The mess Roberts has made is tragically comical. The Republicans are really excited about following Robert’s lead and calling this a tax. Of course I kid about Roberts and his bananas. He’s a bad liar but a brilliant man. He knows very well that even the Conservative lawmakers would rather sell their grandchildren into slavery than to give up their filibuster power in the Senate. (That thing is worth real money. See my article on the birth of Obama Care.) That’s how Roberts knew that the Republicans would jump on the tax rhetoric. If it’s a tax, Conservatives can seek to undo Obama Care through the budget reconciliation process with a simple majority. Let’s say they succeed. Then what? You bet. The ACLU and other communist legal foundations will sue. They’ll say the legislative process was illegal because the mandate was NOT a tax. Guess what? All nine Justices are already on record saying that the mandate is not a tax! Yea, according to Scalia, not only do the four dissenting justices refuse to call the mandate a tax (and, indeed, suspect it would be an unconstitutional to call it a tax--p. 151), but His dissent also points out that the five jurists upholding the ALL, call it a mandate for the sake of avoiding the injunction against the plaintiffs filed by the Government itself. Scalia writes:
We have left the question to this point because it seemed to us that the dispositive question whether the minimum-coverage provision is a tax is more appropriately addressed in the significant constitutional context of whether it is an exercise of Congress’ taxing power. Having found that it is not, we have no difficulty in deciding that these suits do not have "the purpose of restraining the assessment or collection of any tax." (152).

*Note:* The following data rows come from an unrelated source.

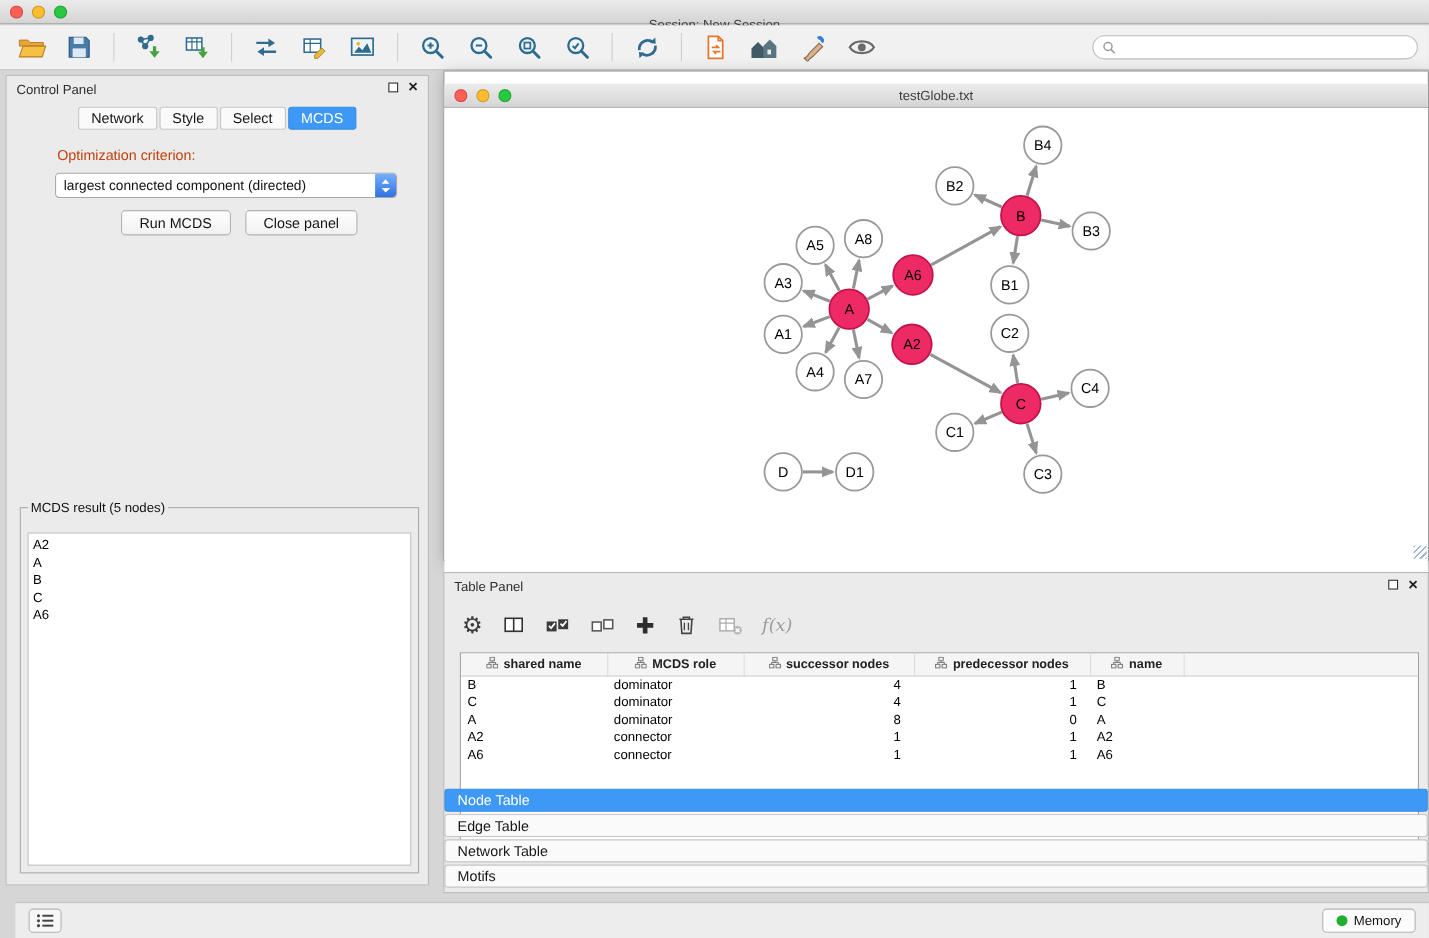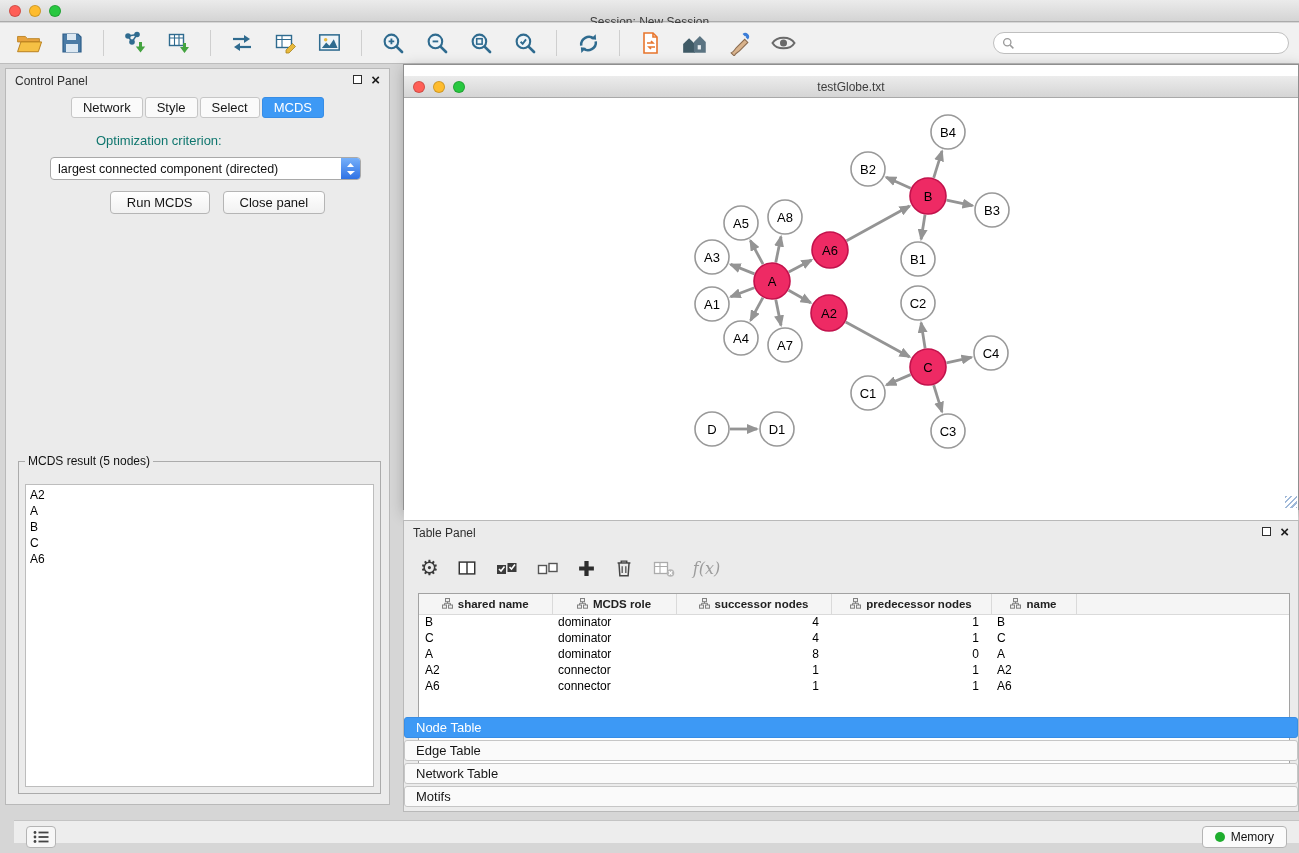--- a/index.html
+++ b/index.html
@@ -32,21 +32,21 @@
   .float-btn { width:9px; height:9px; border:1.5px solid #2e2e2e; display:inline-block; background:#fff; }
   .close-btn { font-size:15px; font-weight:bold; line-height:11px; color:#1c1c1c; }
 
   
   .control-panel { position:absolute; left:5px; top:68px; width:385px; height:737px;
     background:#ebebeb; border:1px solid #b9b9b9; }
   .cp-tabs { position:absolute; top:28px; left:0; right:0; display:flex; justify-content:center; gap:2px; }
   .ui-tab { font-size:13px; padding:2px 11px; background:#fafafa; border:1px solid #c6c6c6;
     border-radius:3px; color:#161616; }
   .ui-tab.active { background:#3d99f5; border-color:#378de6; color:#fff; }
-  .opt-label { position:absolute; top:64px; left:46px; font-size:13px; color:#0f766e;margin-left:44px; }
+  .opt-label { position:absolute; top:64px; left:46px; font-size:13px; color:#c2410c; }
   .criterion-select { position:absolute; top:88px; left:44px; width:311px; height:23px; background:#fff;
     border:1px solid #a9a9a9; border-radius:4px; display:flex; align-items:center; }
   .sel-text { flex:1; font-size:12.5px; padding:0 7px; color:#111; white-space:nowrap; overflow:hidden; }
   .sel-stepper { width:19px; height:100%; border-radius:0 3px 3px 0;
     background:linear-gradient(#76b0fa,#2f72e4); display:flex; align-items:center; justify-content:center; }
   .cp-buttons { position:absolute; top:122px; left:0; right:0; display:flex; justify-content:center; gap:13px;padding-left:40px; }
   .mac-btn { background:linear-gradient(#ffffff,#f1f1f1); border:1px solid #b5b5b5; border-radius:4px;
     height:23px; padding:0 16px; font-size:13px; color:#151515; font-family:"Liberation Sans",sans-serif; }
   .mcds-fieldset { position:absolute; top:385px; left:12px; right:8px; bottom:10px;
     border:1px solid #ababab; padding:4px 6px 6px; }
@@ -82,21 +82,21 @@
     font-weight:600; font-size:11.5px; color:#222; text-align:center; white-space:nowrap; overflow:hidden; }
   .table-wrap thead th:first-child { border-left:none; }
   .table-wrap thead th:last-child { border-right:none; }
   .th-icon { margin-right:5px; vertical-align:-1px; }
   .table-wrap td { font-size:12px; color:#000; height:16px; padding:0 6px; white-space:nowrap; overflow:hidden; }
   .table-wrap td.num { text-align:right; padding-right:12px; }
   .col-0{width:133px}.col-1{width:124px}.col-2{width:155px}.col-3{width:160px}.col-4{width:85px}
   .tp-tabs { position:absolute; bottom:4px; left:0; right:0; display:flex; justify-content:center; gap:2px;flex-direction:column; }
 
   
-  .status-bar { position:absolute; left:14px; right:0; top:820px; height:23px; background:#ededed;
+  .status-bar { position:absolute; left:14px; right:0; top:820px; height:33px; background:#ededed;
     border-top:1px solid #c4c4c4; }
   .status-left-btn { position:absolute; left:12px; top:5px; width:30px; height:22px;
     background:#f7f7f7; border:1px solid #b4b4b4; border-radius:4px;
     display:flex; align-items:center; justify-content:center; }
   .memory-btn { position:absolute; right:12px; top:5px; height:22px; padding:0 12px;
     background:#fbfbfb; border:1px solid #b4b4b4; border-radius:4px;
     display:flex; align-items:center; gap:6px; font-size:12px; color:#111;
     font-family:"Liberation Sans",sans-serif; }
   .mem-dot { width:10px; height:10px; border-radius:50%; background:#1fae2e; display:inline-block; }
 </style>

It’s hard to imagine actually deciding whether the mandate is a tax before considering whether or not the jurisdiction of the court allows a ruling. That seems too straightforward, logical, and honest for any constitutional lawyer. Anyhow Justice Scalia continues:
"The Government and those who support its position on this point make the remarkable argument that §5000A is not a tax for purposes of the Anti-Injunction Act … but is a tax for constitutional purposes…." (153).
Scalia isn’t entirely wrong. At least the syllabus summary of Robert’s ruling in part concurs:
"The Anti-Injunction Act provides that "no suit for the purpose of restraining the assessment or collection of any tax shall be maintained in any court by any person," … so that those subject to a tax must first pay it and then sue for a refund. The present challenge seeks to restrain the collection of the shared responsibility payment from those who do not comply with the individual mandate. But Congress did not intend the payment to be treated as a "tax" for purposes of the Anti-Injunction Act. The Affordable Care Act describes the payment as a "penalty," not a "tax." That label cannot control whether the payment is a tax for purposes of the Constitution, but it does determine the application of the Anti-Injunction Act. The Anti-Injunction Act therefore does not bar this suit. [my emphasis]" (2).
Legislatively, the mandate is not a tax, but constitutionally it is. That means, legislatively, a filibuster may be required to overturn the Act even though, by some sort of constitutional miracle, a mandate is really a tax.
There are 3-2 pitches, bases loaded in the bottom of the ninth, that are called strikes even though they’re well off the plate. That’s one thing. It’s another when strike three is over the umpire’s head and whacks a little kid in the stands. Bananas.